As rogue Marine Tom Walker unleashed his sniper attack on
the event, only Carrie, roaming the area unofficially, understood this as a
ploy to get Brody and his unorthodox undergarment into a secure bunker with his
targets. Unable to get the CIA to listen, she had to rely on Brody’s suspicious
daughter Dana to talk her dad down, in a thrilling race against time as Brody
desperately rewired his bomb in the bunker.

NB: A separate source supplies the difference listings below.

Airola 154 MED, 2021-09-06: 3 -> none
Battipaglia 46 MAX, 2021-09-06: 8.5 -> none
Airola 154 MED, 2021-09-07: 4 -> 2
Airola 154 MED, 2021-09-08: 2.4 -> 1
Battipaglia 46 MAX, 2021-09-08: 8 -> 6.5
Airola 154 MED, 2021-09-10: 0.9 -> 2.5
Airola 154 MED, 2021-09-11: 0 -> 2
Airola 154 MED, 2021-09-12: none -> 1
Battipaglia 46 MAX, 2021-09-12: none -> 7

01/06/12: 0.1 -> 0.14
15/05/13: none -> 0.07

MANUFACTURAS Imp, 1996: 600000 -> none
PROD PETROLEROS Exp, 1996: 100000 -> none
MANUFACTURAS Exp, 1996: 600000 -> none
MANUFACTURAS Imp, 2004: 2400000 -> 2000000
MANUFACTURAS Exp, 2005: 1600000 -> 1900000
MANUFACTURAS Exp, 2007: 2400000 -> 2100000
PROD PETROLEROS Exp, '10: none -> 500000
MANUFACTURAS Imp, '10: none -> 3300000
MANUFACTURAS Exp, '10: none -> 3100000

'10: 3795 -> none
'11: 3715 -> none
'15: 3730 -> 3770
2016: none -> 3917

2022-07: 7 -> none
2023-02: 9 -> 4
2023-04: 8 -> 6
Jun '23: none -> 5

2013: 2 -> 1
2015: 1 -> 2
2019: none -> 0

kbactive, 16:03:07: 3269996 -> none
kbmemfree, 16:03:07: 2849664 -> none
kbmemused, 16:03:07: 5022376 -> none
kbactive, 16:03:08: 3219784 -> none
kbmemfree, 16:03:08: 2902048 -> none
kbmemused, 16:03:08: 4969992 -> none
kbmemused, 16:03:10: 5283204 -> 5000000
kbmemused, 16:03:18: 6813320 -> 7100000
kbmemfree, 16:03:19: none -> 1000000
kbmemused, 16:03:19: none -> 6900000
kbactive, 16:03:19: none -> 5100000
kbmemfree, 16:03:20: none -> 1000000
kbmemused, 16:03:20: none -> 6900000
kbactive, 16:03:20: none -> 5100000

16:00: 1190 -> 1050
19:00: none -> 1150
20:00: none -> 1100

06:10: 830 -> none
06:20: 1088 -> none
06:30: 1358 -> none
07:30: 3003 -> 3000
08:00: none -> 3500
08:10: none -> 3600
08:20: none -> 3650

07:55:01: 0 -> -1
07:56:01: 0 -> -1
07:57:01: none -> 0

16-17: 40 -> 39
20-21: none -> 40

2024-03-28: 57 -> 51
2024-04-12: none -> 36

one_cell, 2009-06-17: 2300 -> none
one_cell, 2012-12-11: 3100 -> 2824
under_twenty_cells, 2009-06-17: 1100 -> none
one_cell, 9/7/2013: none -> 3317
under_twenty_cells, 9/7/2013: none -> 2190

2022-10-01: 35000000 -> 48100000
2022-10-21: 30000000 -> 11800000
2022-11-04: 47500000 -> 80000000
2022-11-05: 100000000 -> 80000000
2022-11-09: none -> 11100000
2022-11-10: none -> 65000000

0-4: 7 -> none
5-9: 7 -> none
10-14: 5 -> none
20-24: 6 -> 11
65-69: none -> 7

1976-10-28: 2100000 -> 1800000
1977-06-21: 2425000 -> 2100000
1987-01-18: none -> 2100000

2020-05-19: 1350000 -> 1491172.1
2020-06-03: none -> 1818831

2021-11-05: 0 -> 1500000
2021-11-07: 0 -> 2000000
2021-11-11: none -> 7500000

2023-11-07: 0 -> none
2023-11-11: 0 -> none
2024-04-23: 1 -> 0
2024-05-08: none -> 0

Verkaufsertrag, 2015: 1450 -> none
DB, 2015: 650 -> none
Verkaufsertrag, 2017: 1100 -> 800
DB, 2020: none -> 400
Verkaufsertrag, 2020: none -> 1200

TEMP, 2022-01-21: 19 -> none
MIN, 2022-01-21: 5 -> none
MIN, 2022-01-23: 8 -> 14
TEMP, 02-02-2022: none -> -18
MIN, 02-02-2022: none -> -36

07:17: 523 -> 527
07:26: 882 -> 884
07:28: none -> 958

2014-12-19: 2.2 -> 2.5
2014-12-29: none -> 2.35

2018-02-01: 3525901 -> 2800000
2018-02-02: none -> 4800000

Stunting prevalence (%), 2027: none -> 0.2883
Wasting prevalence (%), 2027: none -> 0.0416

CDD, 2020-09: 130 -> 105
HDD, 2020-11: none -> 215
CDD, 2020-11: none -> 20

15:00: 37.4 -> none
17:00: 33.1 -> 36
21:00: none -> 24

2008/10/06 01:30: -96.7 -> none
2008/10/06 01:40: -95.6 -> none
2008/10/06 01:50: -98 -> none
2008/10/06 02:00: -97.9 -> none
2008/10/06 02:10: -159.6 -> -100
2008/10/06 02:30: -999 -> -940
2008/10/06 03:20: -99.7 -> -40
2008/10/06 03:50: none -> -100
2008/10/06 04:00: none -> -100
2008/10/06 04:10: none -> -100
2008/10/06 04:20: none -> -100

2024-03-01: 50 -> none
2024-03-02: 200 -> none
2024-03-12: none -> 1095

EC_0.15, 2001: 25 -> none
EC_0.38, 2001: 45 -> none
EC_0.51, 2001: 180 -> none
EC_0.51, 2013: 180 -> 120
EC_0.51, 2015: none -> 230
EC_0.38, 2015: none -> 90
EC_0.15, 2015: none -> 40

Though Dana succeeded in getting the attack aborted, this
left Brody still loyal to Nazir whilst appearing completely innocent, which
drove Carrie to check herself into hospital to undergo ECT, worn out by her
disorder and believing her theory incorrect. The series ended on a harrowing
note as Carrie recalled Brody’s dream about Nazir’s son, a crucial indication
of his links with Abu Nazir, but succumbed to anaesthetic before she could tell
anyone. As she convulsed on the operating table, we were left to wonder whether
this memory would survive the procedure.
The episode was a suitably exciting and nail-biting finish
to a series that has been consistently superb, maintaining intrigue and intensity
throughout. Possibly the best aspect of the series, however, has been Claire
Danes’s outstanding portrayal of Carrie, especially in her accurate and
powerful depiction of her breakdown,
leaving me genuinely upset to see her heartbroken and having lost the job she
lived for at the end.
The character of Brody, meanwhile, was excellently handled,
and given believable motives that made him more complex and interesting than a
simple war hero gone bad, and was a perfect example of Homeland’s skill in blurring
views of good and evil, and complicating the ‘them and us’ rhetoric of the war
on terror.
The show is returning for a second series, and although the
finale set up further avenues for the show to explore, with unanswered questions
about a government mole and Brody’s missing confessional tape, I can’t see them
topping the intrigue and originality of the first series now that we have a
clearer idea of who Brody is. But while the second series will certainly have a
different tone, if it can replicate the quality of the first series and its mature
if bleak view on the war on terror, it will continue to be one of the best
dramas on television.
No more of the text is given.